## What you have to do
Among the entries below, how many lines include "immutable"? Answer with the number only.

## Available records
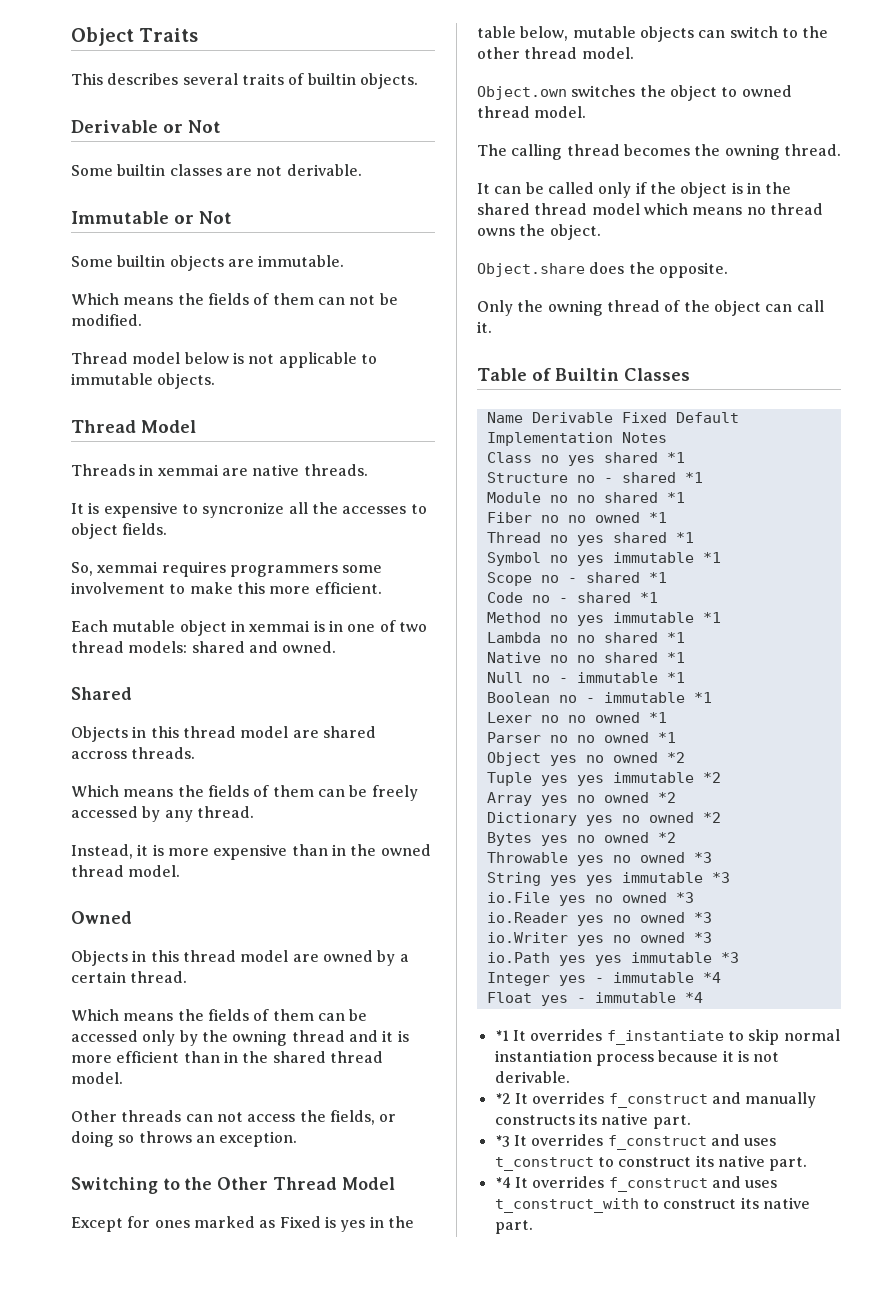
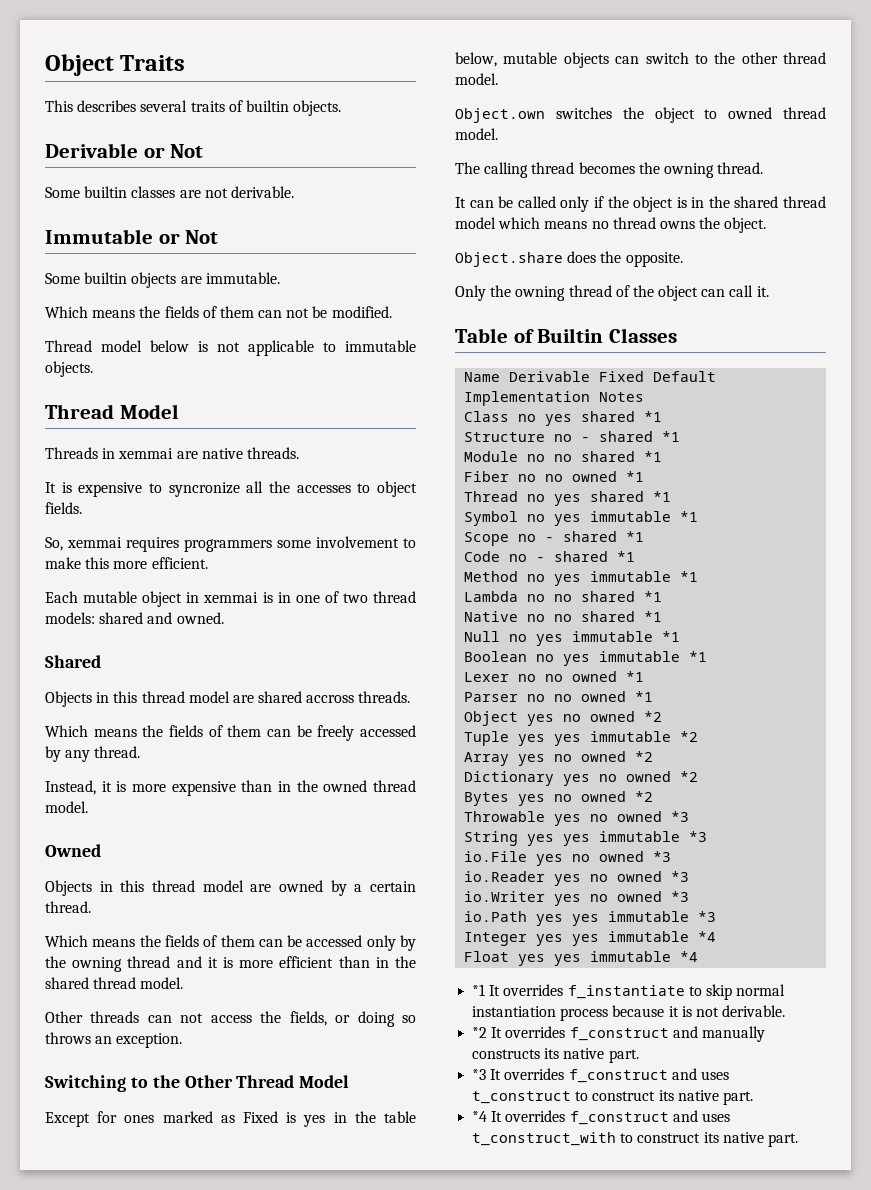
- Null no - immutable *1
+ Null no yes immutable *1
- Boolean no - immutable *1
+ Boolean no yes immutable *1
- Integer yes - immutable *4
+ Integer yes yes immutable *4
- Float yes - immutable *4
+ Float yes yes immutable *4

---

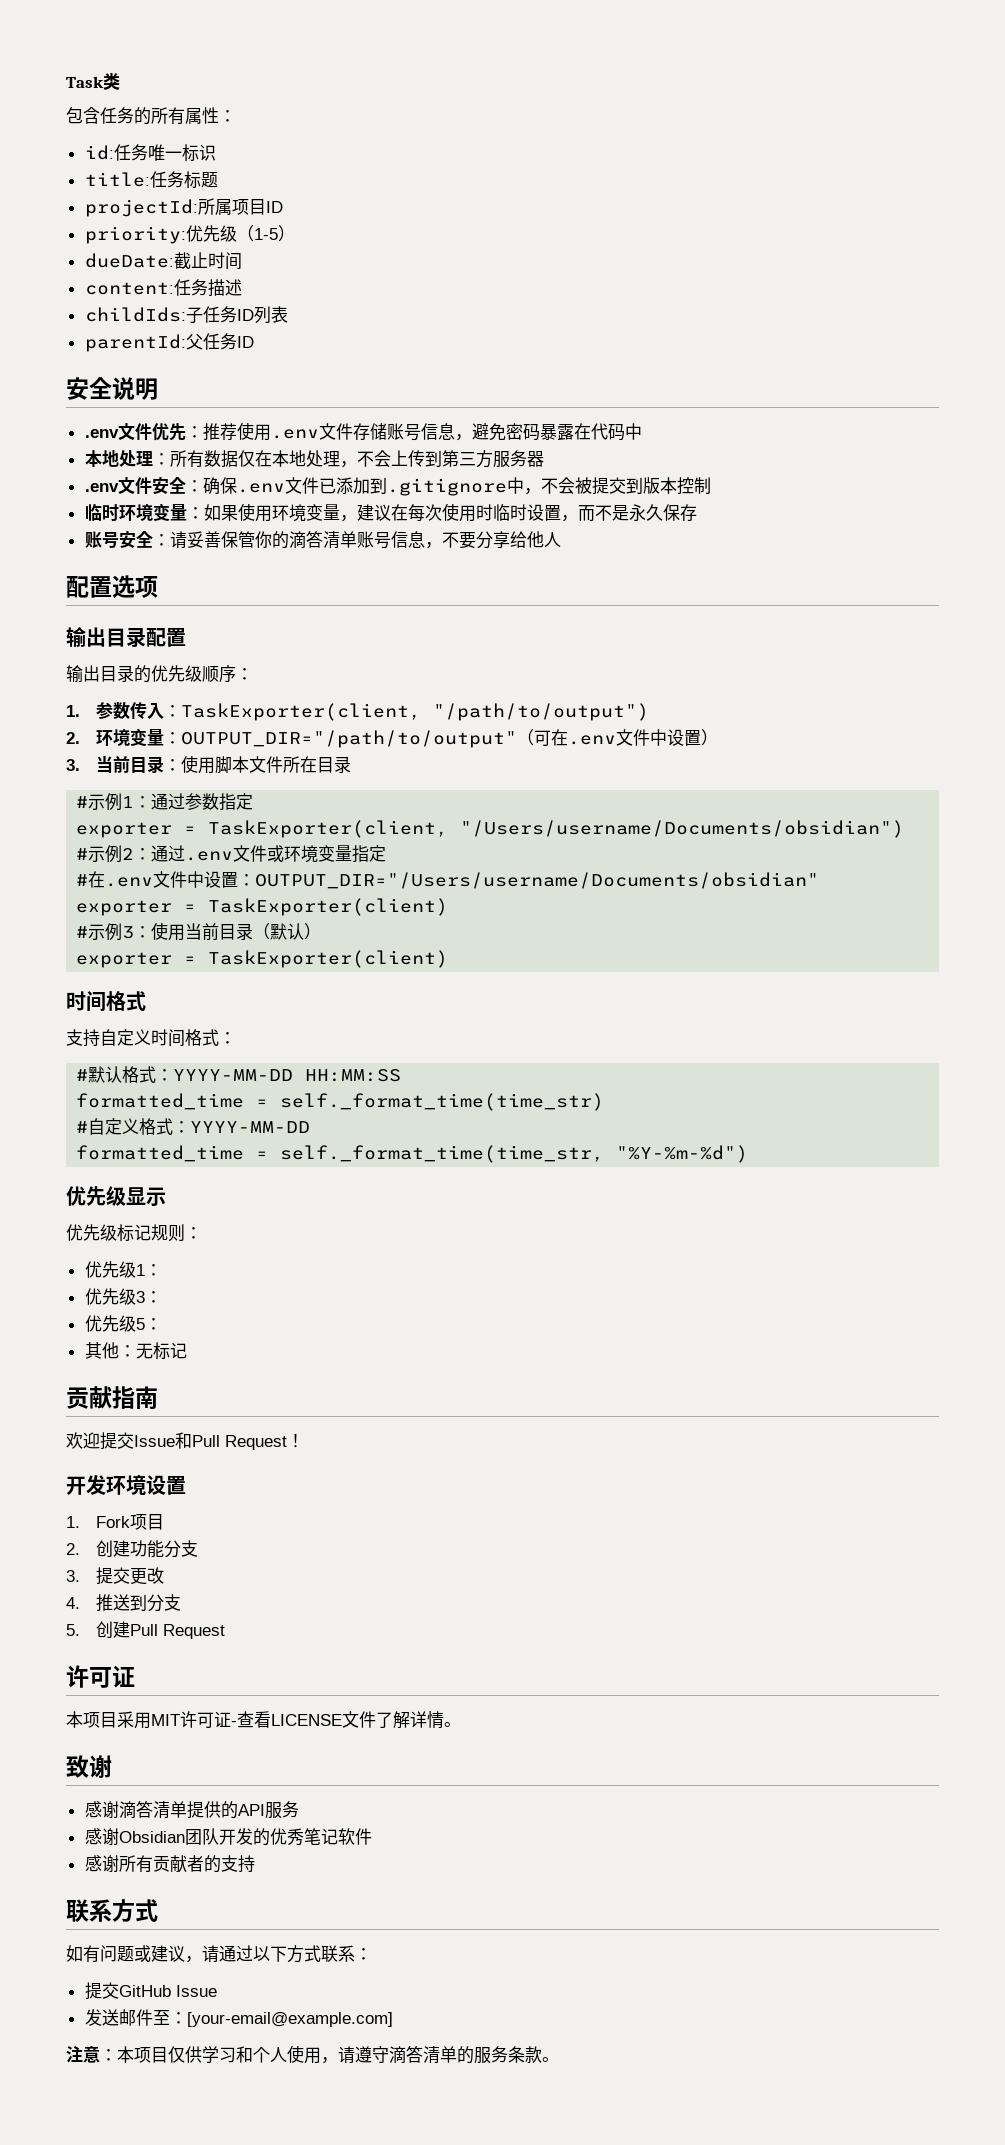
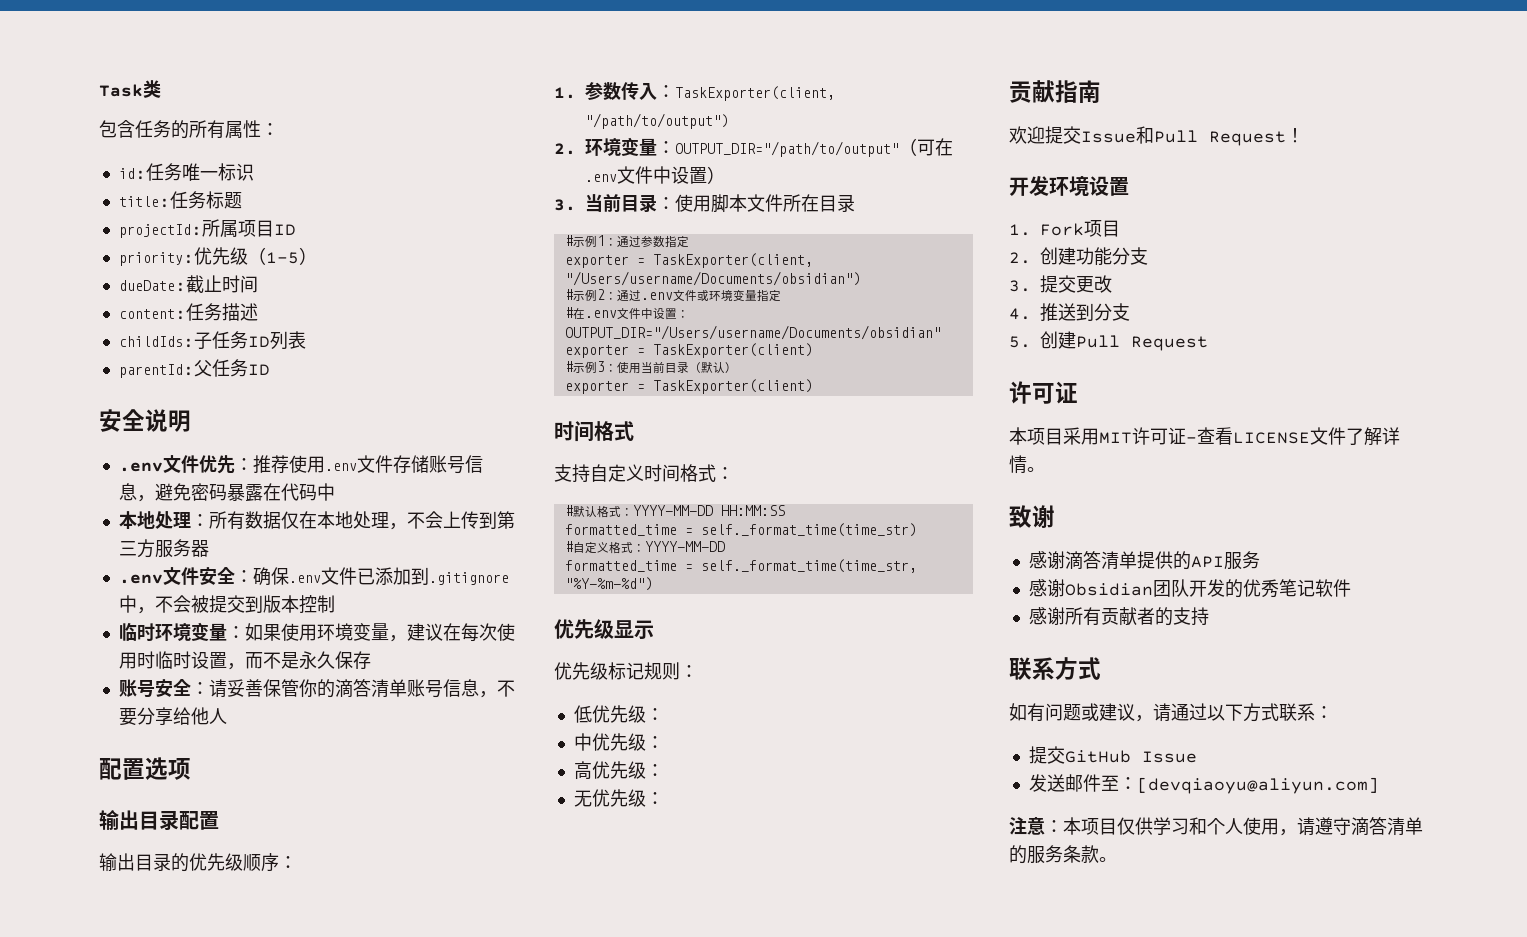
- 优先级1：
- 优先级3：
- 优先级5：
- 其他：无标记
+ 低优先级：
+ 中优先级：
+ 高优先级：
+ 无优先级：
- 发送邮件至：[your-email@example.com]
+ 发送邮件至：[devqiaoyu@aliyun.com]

## Task output
8